You ought to read “How to Cure a Fanatic”

I hadn’t heard of Israeli novelist, journalist and peace activist Amos Oz until I spotted a copy of How to Cure a Fanatic on the shelf at my local bookstore. In this brief but wryly compelling collection of short pieces, Oz confronts the Israeli-Palestinian conflict in terms that are basic but not superficial, and he proposes a number of unconventional but provocative methods of resolving the conflict.

“The Israeli-Palestine conflict is not a Wild West movie,” Oz argues. “It is not a struggle between good and evil, rather it is a tragedy in the ancient and most precise sense of the word: a clash between right and right, a clash between one very powerful, deep, and convincing claim, and another very different but no less convincing, no less powerful, no less humane claim.”

The book opens with a brief but terrific essay called “Between Right and Right,” from which the above quote was taken.
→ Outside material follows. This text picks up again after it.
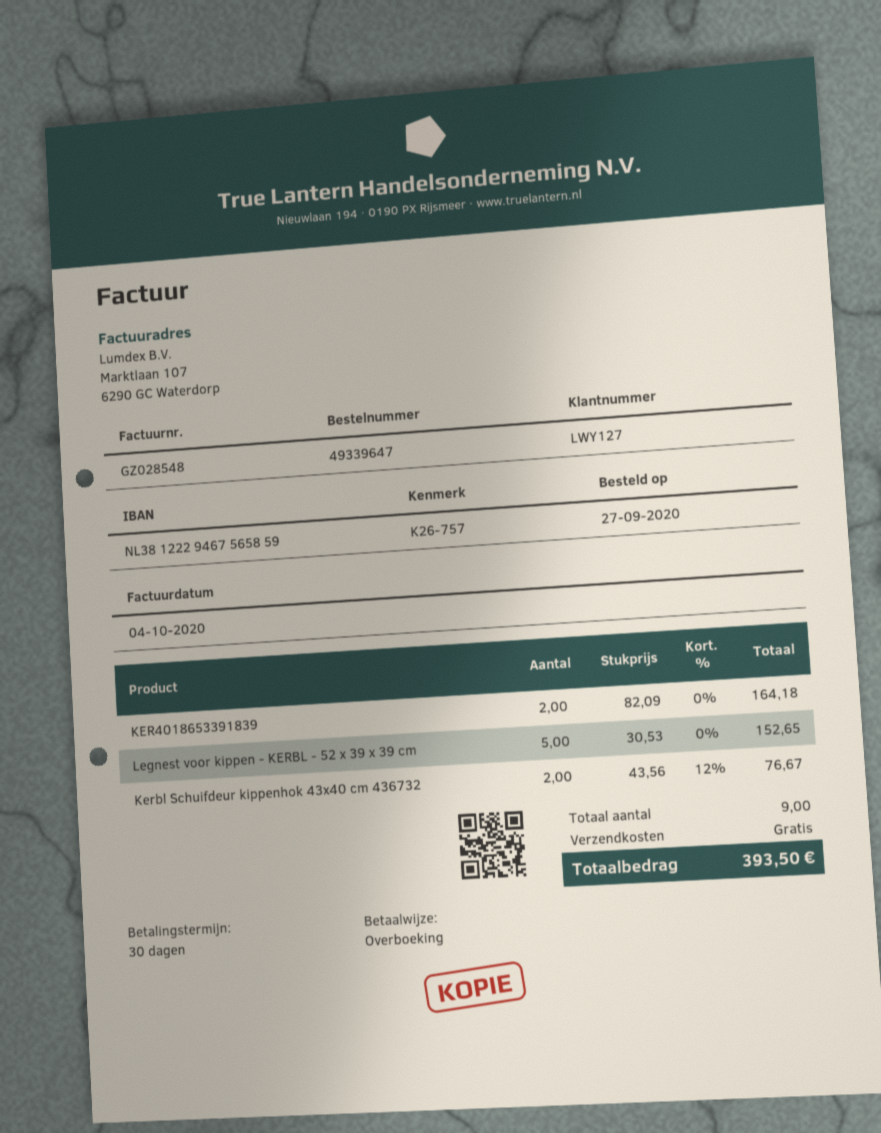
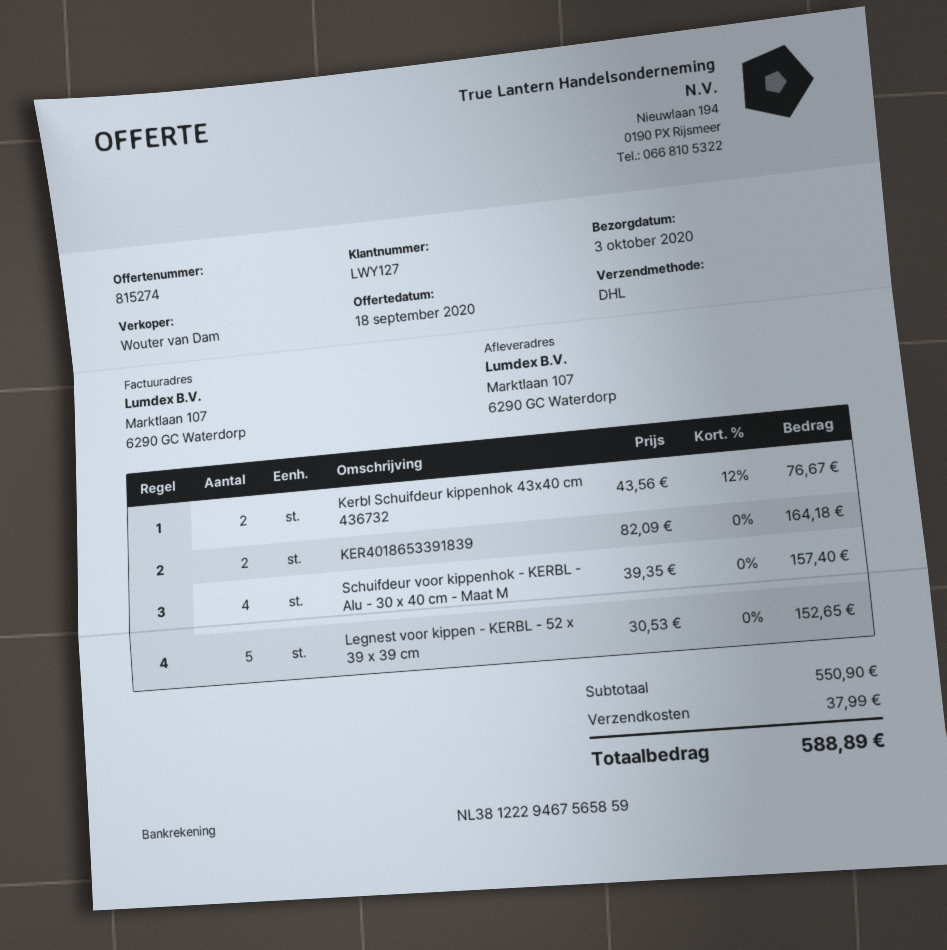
Schuifdeur voor kippenhok - KERBL - Alu - 30 x 40 cm - Maat M: none -> 4 x 39.35 = 157.40
shipping: 0.00 -> 37.99
total: 393.50 -> 588.89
The title essay follows, and a 2005 interview with the author rounds it all out by illuminating a number of Oz’s points, particularly in light of the many social and political changes in the region since the first publication of the essays in 2002.

It’s a heavy subject, and although Oz treats it with a certain irreverence, he doesn’t downplay the severity of the conflict, much less the painful nature of the compromise he believes is required to resolve it. Not only is the book an illuminating read, but it’s also a great introduction to a writer who’s as personable as he is political.